Excerpts from a dataset -
**********

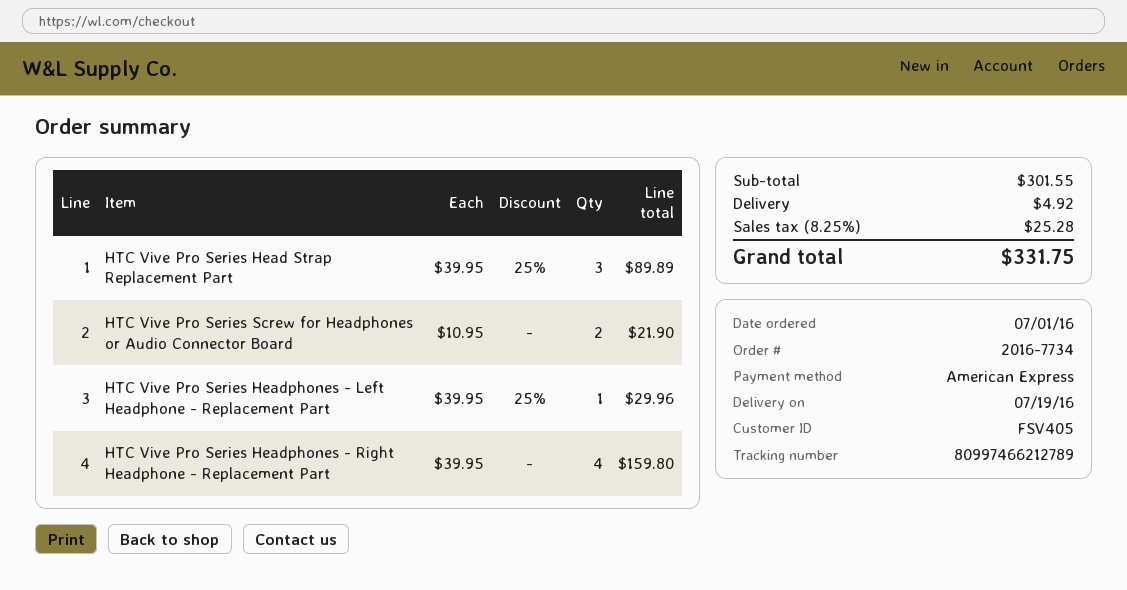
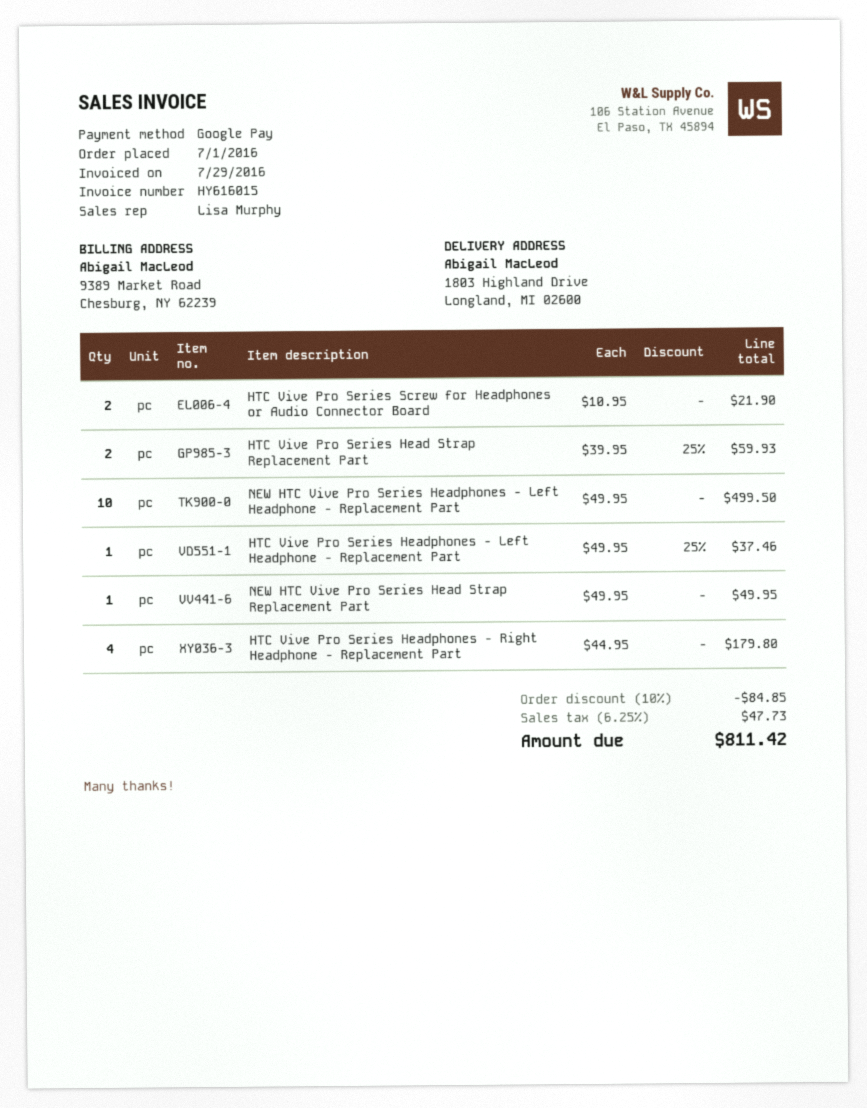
payment method: American Express -> Google Pay
HTC Vive Pro Series Head Strap Replacement Part: 3 x 39.95 - 25% = 89.89 -> 2 x 39.95 - 25% = 59.93
HTC Vive Pro Series Headphones - Left Headphone - Replacement Part: 1 x 39.95 - 25% = 29.96 -> 1 x 49.95 - 25% = 37.46
HTC Vive Pro Series Headphones - Right Headphone - Replacement Part: 4 x 39.95 = 159.80 -> 4 x 44.95 = 179.80
NEW HTC Vive Pro Series Headphones - Left Headphone - Replacement Part: none -> 10 x 49.95 = 499.50
NEW HTC Vive Pro Series Head Strap Replacement Part: none -> 1 x 49.95 = 49.95
discount: none -> 10% = 84.85
shipping: 4.92 -> none
tax: 8.25% = 25.28 -> 6.25% = 47.73
total: 331.75 -> 811.42

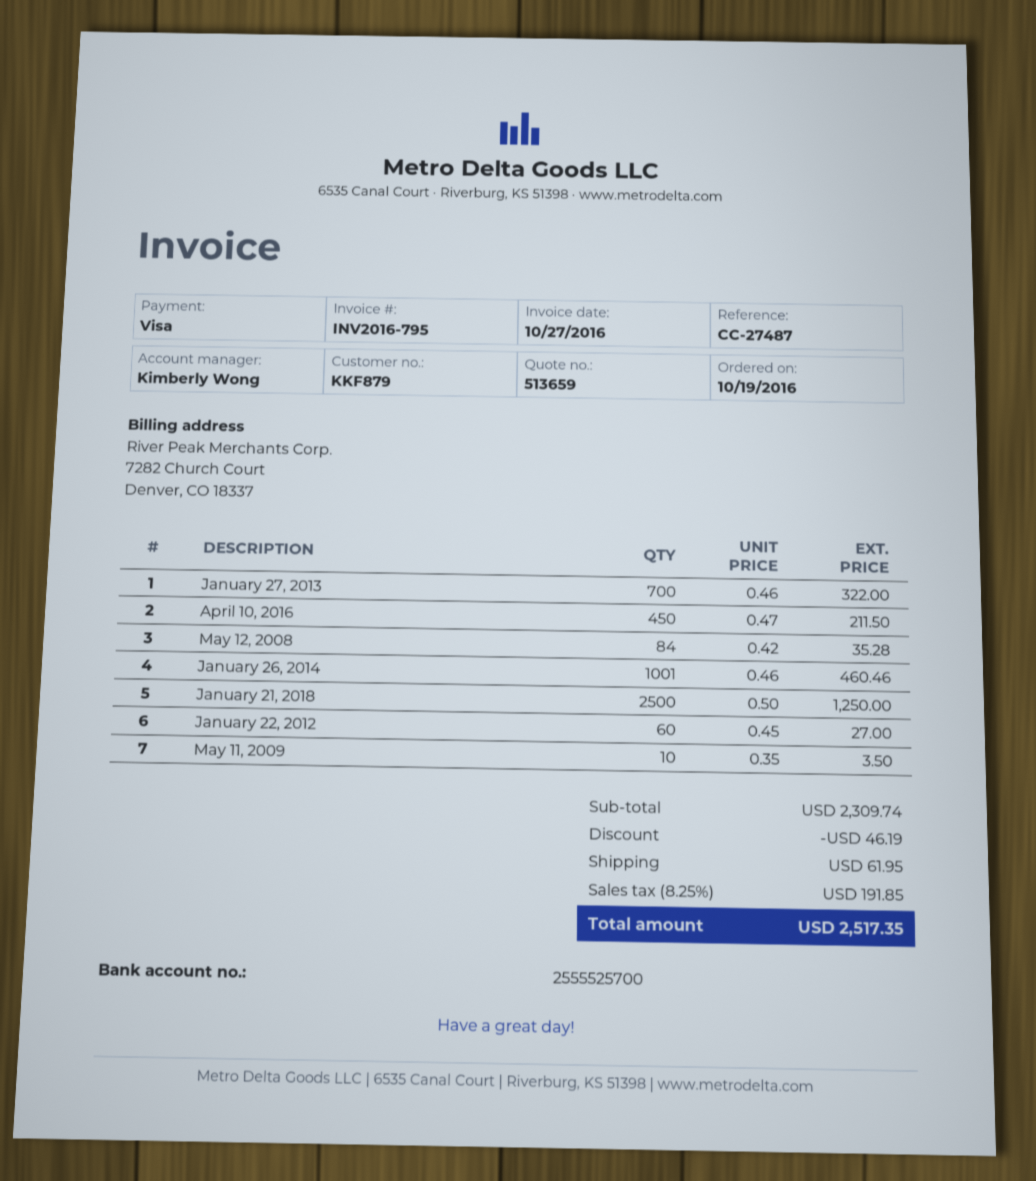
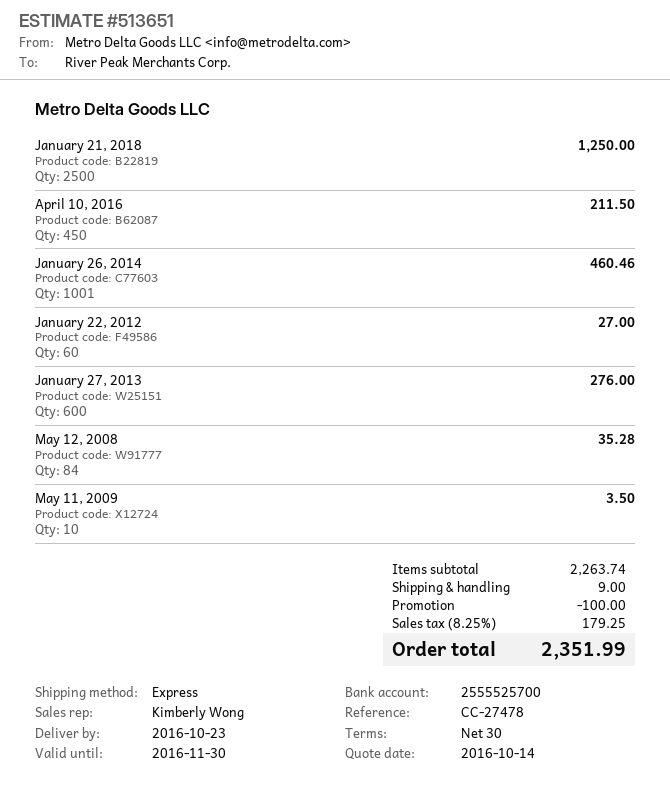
quote number: 513659 -> 513651
reference: CC-27487 -> CC-27478
January 27, 2013: 700 for 322.00 -> 600 for 276.00
subtotal: 2309.74 -> 2263.74
discount: 46.19 -> 100.00
shipping: 61.95 -> 9.00
tax: 8.25% = 191.85 -> 8.25% = 179.25
total: 2517.35 -> 2351.99

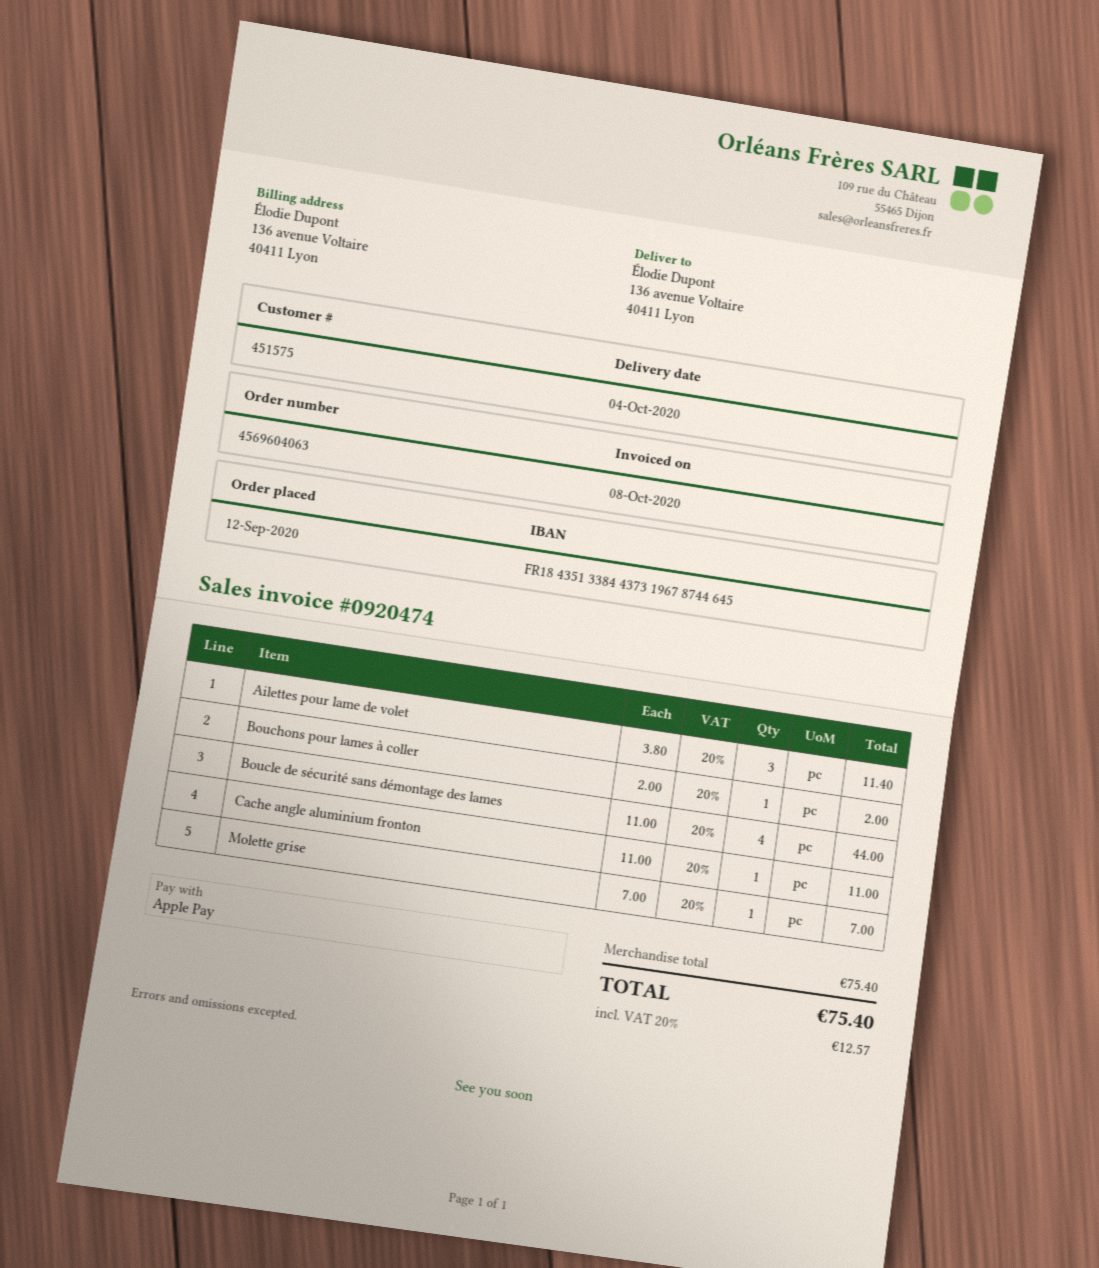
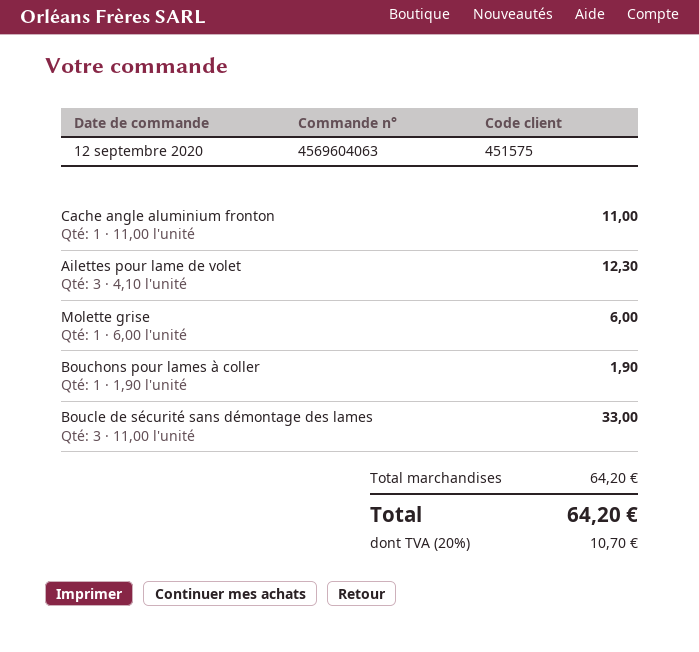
Ailettes pour lame de volet: 3 x 3.80 = 11.40 -> 3 x 4.10 = 12.30
Bouchons pour lames à coller: 1 x 2.00 = 2.00 -> 1 x 1.90 = 1.90
Boucle de sécurité sans démontage des lames: 4 x 11.00 = 44.00 -> 3 x 11.00 = 33.00
Molette grise: 1 x 7.00 = 7.00 -> 1 x 6.00 = 6.00
subtotal: 75.40 -> 64.20
tax: 20% = 12.57 -> 20% = 10.70
total: 75.40 -> 64.20

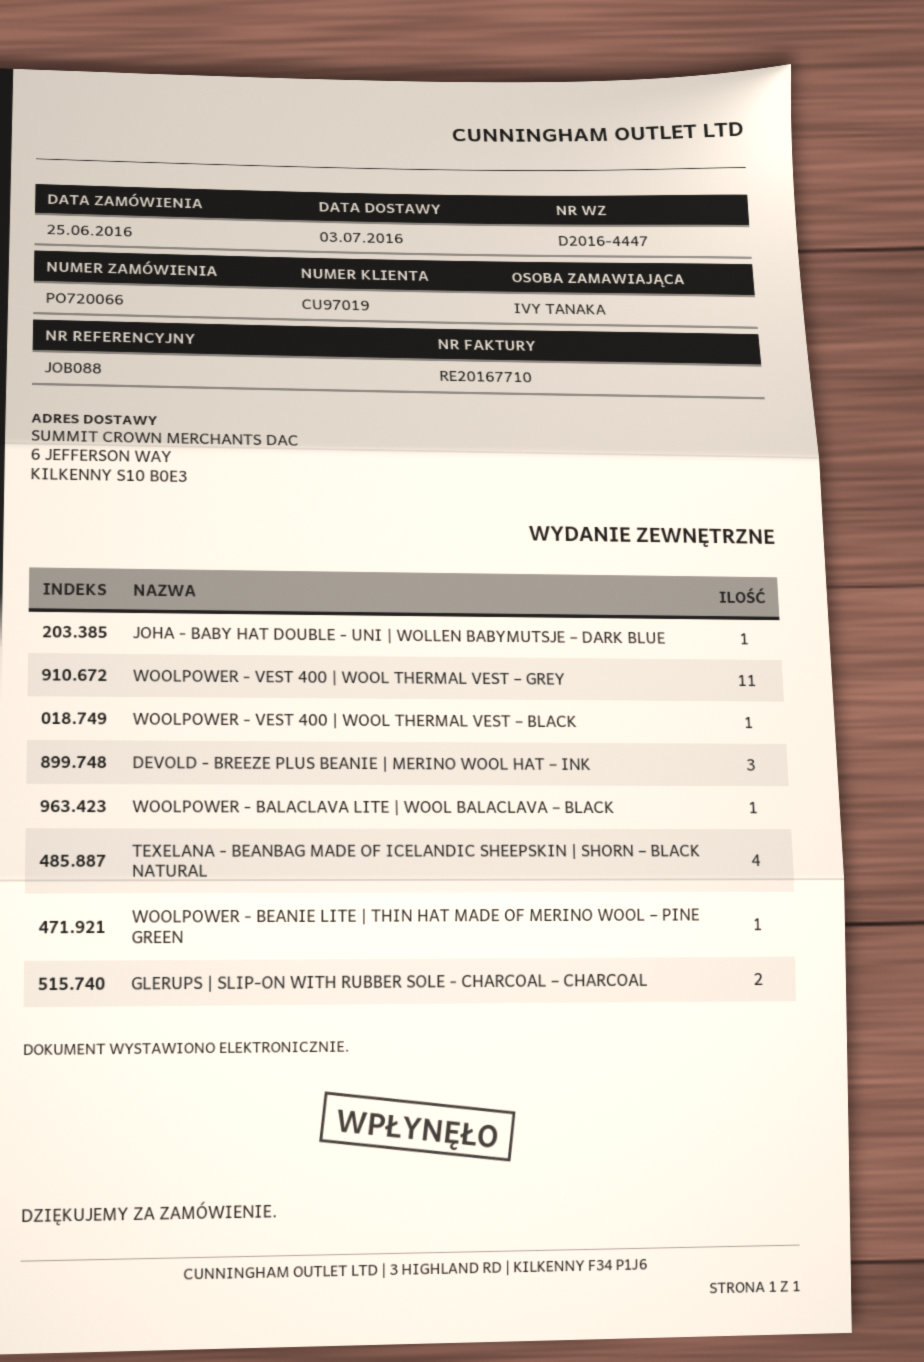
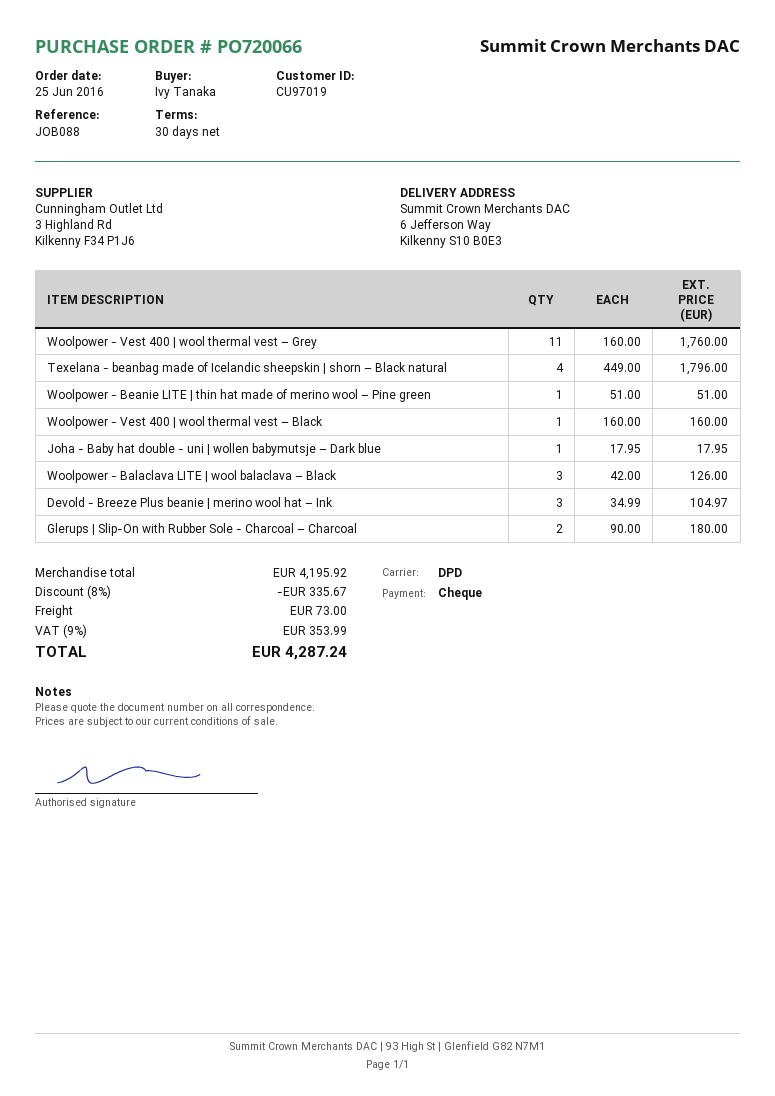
WOOLPOWER - BALACLAVA LITE | WOOL BALACLAVA – BLACK: 1 -> 3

**********

Requirement - All lines of the entries containing the string "Part" must be shown in full.

Result -
HTC Vive Pro Series Head Strap Replacement Part: 3 x 39.95 - 25% = 89.89 -> 2 x 39.95 - 25% = 59.93
HTC Vive Pro Series Headphones - Left Headphone - Replacement Part: 1 x 39.95 - 25% = 29.96 -> 1 x 49.95 - 25% = 37.46
HTC Vive Pro Series Headphones - Right Headphone - Replacement Part: 4 x 39.95 = 159.80 -> 4 x 44.95 = 179.80
NEW HTC Vive Pro Series Headphones - Left Headphone - Replacement Part: none -> 10 x 49.95 = 499.50
NEW HTC Vive Pro Series Head Strap Replacement Part: none -> 1 x 49.95 = 49.95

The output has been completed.